Nevertheless, the Court of Justice found that the error committed by the General Court as regards the admissibility of the new plea did not lead to its judgment being quashed as the General Court had dismissed the new plea on its merits in any case. The Court of Justice recalled that if the grounds of a judgment of the General Court disclose an infringement of EU law but the operative part is shown to be well founded on other legal grounds, such an infringement is not capable of bringing about the setting aside of that judgment (see, to that effect, judgments in FIAMM and Others v Council and Commission, EU:C:2008:476, paragraph 187, and Diputación Foral de Vizcaya v Commission, C‑465/09 P to C‑470/09 P, EU:C:2011:372, paragraph 171).
Reopening of the oral part of the procedure
After the oral part of the procedure was closed following the presentation of the Advocate General’s Opinion, the appellants in Case C‑13/13 P wrote to the Court to request the reopening of the oral part of the procedure.
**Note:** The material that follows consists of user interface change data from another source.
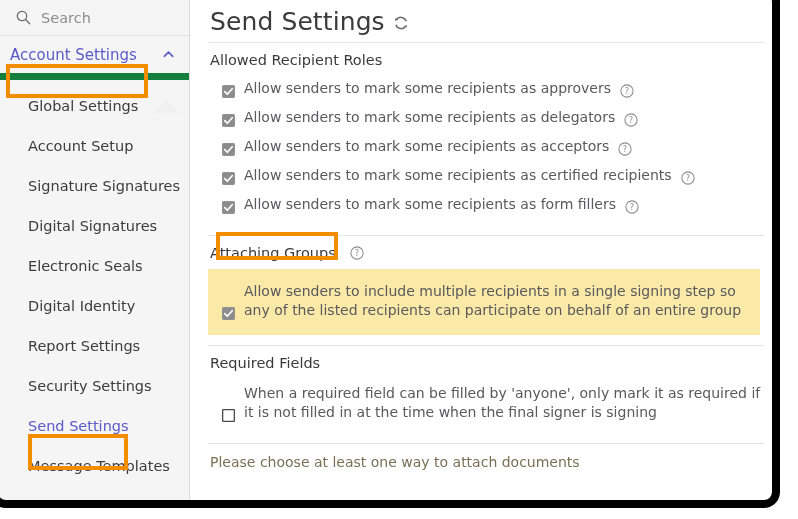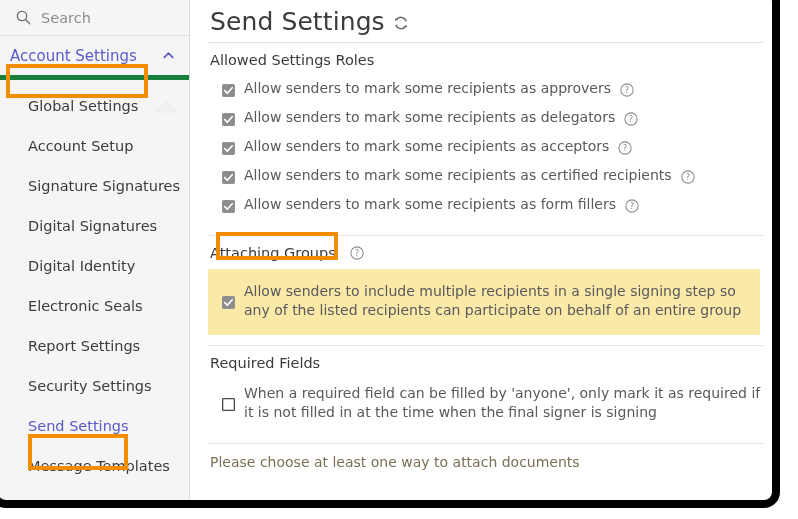--- a/index.html
+++ b/index.html
@@ -81,21 +81,21 @@
     padding: 0;
   }
   .search-input::placeholder { color: #8d8d8d; opacity: 1; }
 
   .accordion-header {
     height: 44px;
     display: flex;
     align-items: center;
     justify-content: space-between;
     padding: 0 14px 0 10px;
-    border-bottom: 5px solid #15803d;
+    border-bottom: 7px solid #15803d;
     background: #f5f5f5;
     position: relative;
     box-sizing: border-box;
   }
   .accordion-title {
     font-size: 15px;
     color: #5a5ac8;
     white-space: nowrap;
   }
   
@@ -180,21 +180,21 @@
     width: 556px;
   }
   .section-heading {
     font-size: 14.5px;
     color: #3b3b3b;
     padding: 9px 0 6px 2px;
   }
 
   .opt-row {
     display: flex;
-    align-items: center;
+    align-items: flex-end;
     padding: 5px 0 5px 14px;
     font-size: 14px;
     color: #59595e;
   }
   .opt-label {
     line-height: 19px;
     max-width: 536px;
   }
   .cbox {
     width: 13px; height: 13px;
@@ -266,24 +266,24 @@
         <li class="nav-item">
             <span>Account Setup</span>
           </li>
         <li class="nav-item">
             <span>Signature Signatures</span>
           </li>
         <li class="nav-item">
             <span>Digital Signatures</span>
           </li>
         <li class="nav-item">
+            <span>Electronic Seals</span>
+          </li>
+        <li class="nav-item">
             <span>Digital Identity</span>
-          </li>
-        <li class="nav-item">
-            <span>Electronic Seals</span>
           </li>
         <li class="nav-item">
             <span>Report Settings</span>
           </li>
         <li class="nav-item">
             <span>Security Settings</span>
           </li>
         <li class="nav-item selected">
             <span>Send Settings</span>
           </li>
@@ -300,21 +300,21 @@
         <svg class="refresh-icon" viewBox="0 0 16 16">
           <path d="M13.1 6.2 A5.4 5.4 0 0 0 3.3 5.0" fill="none" stroke="#6e6e6e" stroke-width="1.5"></path>
           <path d="M2.9 9.8 A5.4 5.4 0 0 0 12.7 11.0" fill="none" stroke="#6e6e6e" stroke-width="1.5"></path>
           <polygon points="2.0,3.3 5.2,4.3 2.2,6.0" fill="#6e6e6e"></polygon>
           <polygon points="14.0,12.6 10.8,11.6 13.8,9.9" fill="#6e6e6e"></polygon>
         </svg>
       </div>
 
       <div class="section-rule"></div>
 
-      <div class="section-heading">Allowed Settings Roles</div>
+      <div class="section-heading">Allowed Recipient Roles</div>
 
       <div class="opt-row">
         <svg class="cbox" viewBox="0 0 14 14">
           <rect x="0.5" y="0.5" width="13" height="13" rx="1" fill="#8c8c8c" stroke="#8c8c8c"></rect>
           <polyline points="3,7.2 5.7,10 11,4" fill="none" stroke="#ffffff" stroke-width="1.8" stroke-linecap="round" stroke-linejoin="round"></polyline>
         </svg>
         <span class="opt-label">Allow senders to mark some recipients as approvers</span>
         <svg class="help-icon" viewBox="0 0 16 16">
           <circle cx="8" cy="8" r="7" fill="none" stroke="#8c8c8c" stroke-width="1.2"></circle>
           <text x="8" y="11.6" font-size="9.5" font-family="DejaVu Sans, sans-serif" fill="#8c8c8c" text-anchor="middle">?</text>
The appellants claimed, first, that the opinion of the Advocate General are based on an argument that has not been sufficiently debated between the parties, namely the legality or otherwise of Regulation No 530/2008, and, secondly, that there is a new fact, likely to have a decisive influence on the decision of the Court, linked to the fact that the Commission took no action and did not take measures to address the discrimination resulting in the invalidity of Regulation No 530/2008.
The Court of Justice rejected that request and refused to reopen the oral part of the procedure.
It recalled that, under Article 83 of the Rules of Procedure, the Court may at any time, after hearing the Advocate General, order the reopening of the oral part of the procedure, in particular if it considers that it lacks sufficient information or where a party has, after the close of that part of the procedure, submitted a new fact which is of such a nature as to be a decisive factor for the decision of the Court or the case must be decided on the basis of an argument which has not been debated between the parties or the persons referred to in Article 23 of the Statute of the Court of Justice (judgments in Pohotovosť, C‑470/12, EU:C:2014:101, paragraph 21, and Emerging Markets Series of the DFA Investment Trust Company, C‑190/12, EU:C:2014:249, paragraph 20).
The Court also recalled that, pursuant to Article 252 (2) TFEU, it is the duty of the Advocate General, acting with complete impartiality and independence, to make, in open court, reasoned submissions on cases which, in accordance with the Statute of the Court of Justice, require the Advocate General’s involvement. The Court is not bound either by the Advocate General’s Opinion or by the reasoning on which it is based (judgment in Commission and Others v Kadi, C‑584/10 P, C‑593/10 P and C‑595/10 P, EU:C:2013:518, paragraph 57 and the case-law cited).
In the present case, the Court considered, after hearing the Advocate General, that it has sufficient information to give a ruling, that these cases do not need to be decided on the basis of arguments which have not been debated between the parties and that the new fact mentioned by the appellants is not such as to have a decisive influence on the decision of the Court.